Content revision data
========

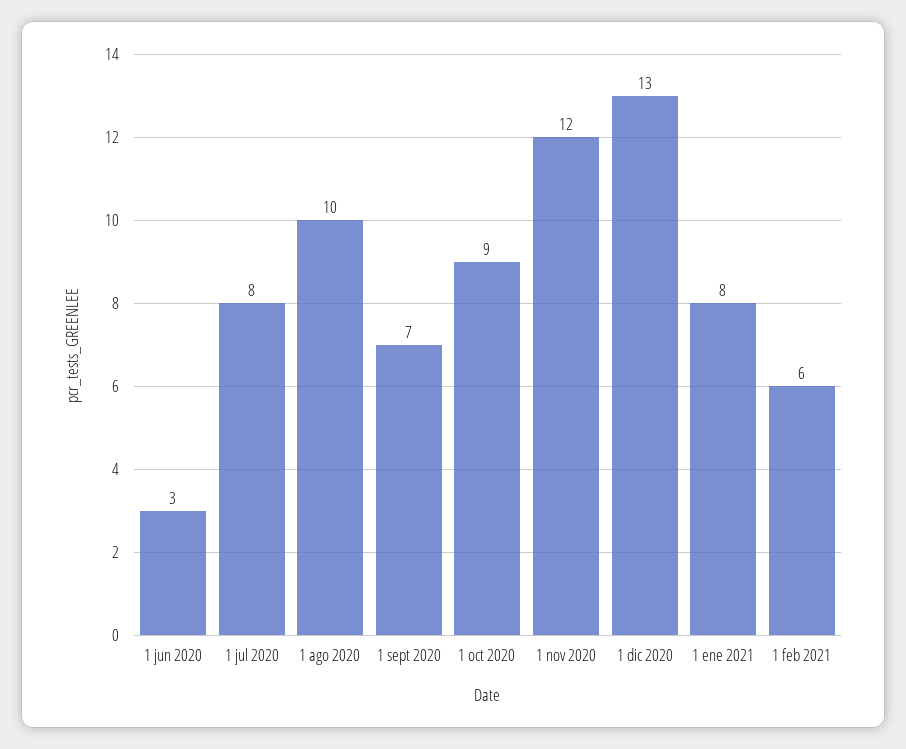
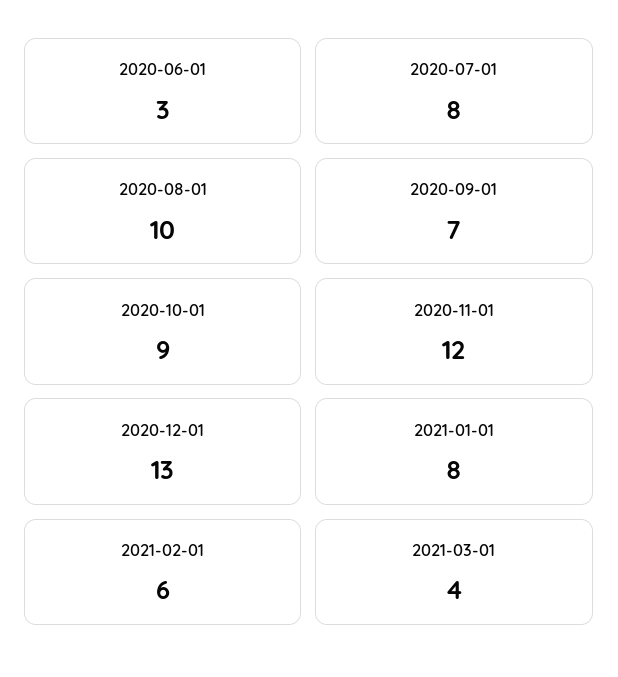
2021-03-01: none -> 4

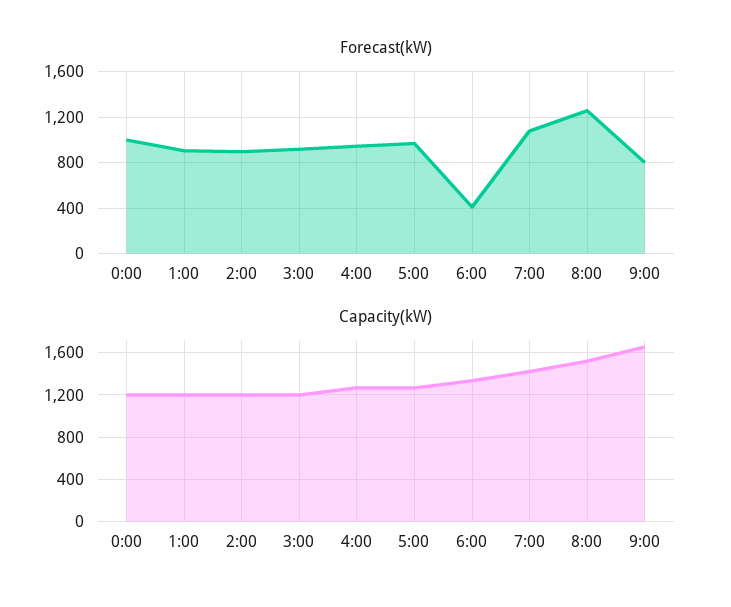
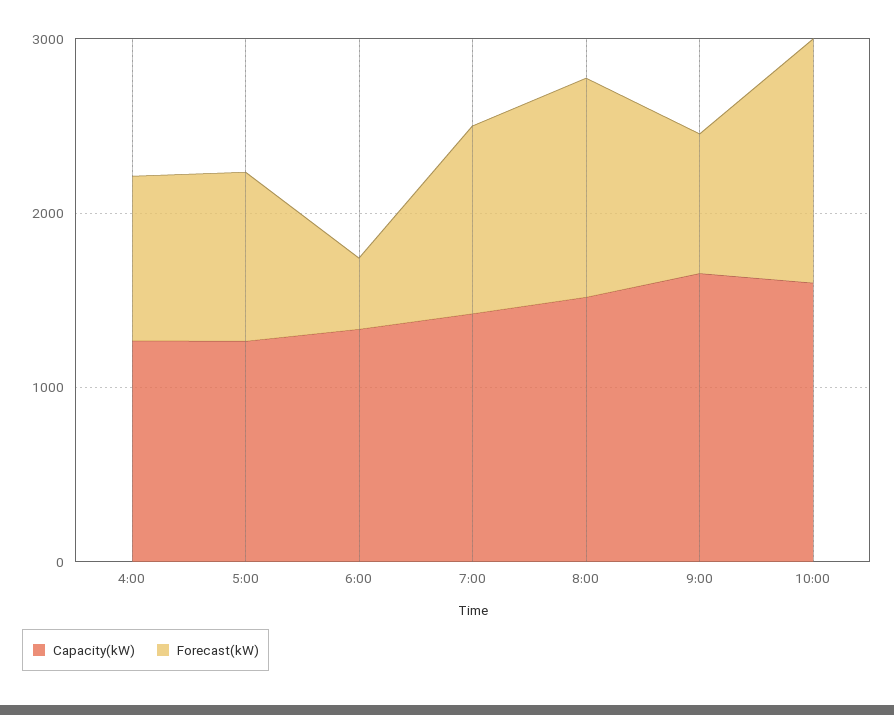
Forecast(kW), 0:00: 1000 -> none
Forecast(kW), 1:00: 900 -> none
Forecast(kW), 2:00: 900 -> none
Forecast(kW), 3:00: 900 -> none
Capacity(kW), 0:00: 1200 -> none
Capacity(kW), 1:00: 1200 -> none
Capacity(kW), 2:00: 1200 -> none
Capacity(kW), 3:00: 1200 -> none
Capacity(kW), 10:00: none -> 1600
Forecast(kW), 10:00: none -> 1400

========

In the entries, the line containing "Forecast(kW), 0:00: 1000 -> none" and every line after it through the last are to be duplicated exactly, and no other line is to be included.

SOLUTION TO THIS TASK
Forecast(kW), 0:00: 1000 -> none
Forecast(kW), 1:00: 900 -> none
Forecast(kW), 2:00: 900 -> none
Forecast(kW), 3:00: 900 -> none
Capacity(kW), 0:00: 1200 -> none
Capacity(kW), 1:00: 1200 -> none
Capacity(kW), 2:00: 1200 -> none
Capacity(kW), 3:00: 1200 -> none
Capacity(kW), 10:00: none -> 1600
Forecast(kW), 10:00: none -> 1400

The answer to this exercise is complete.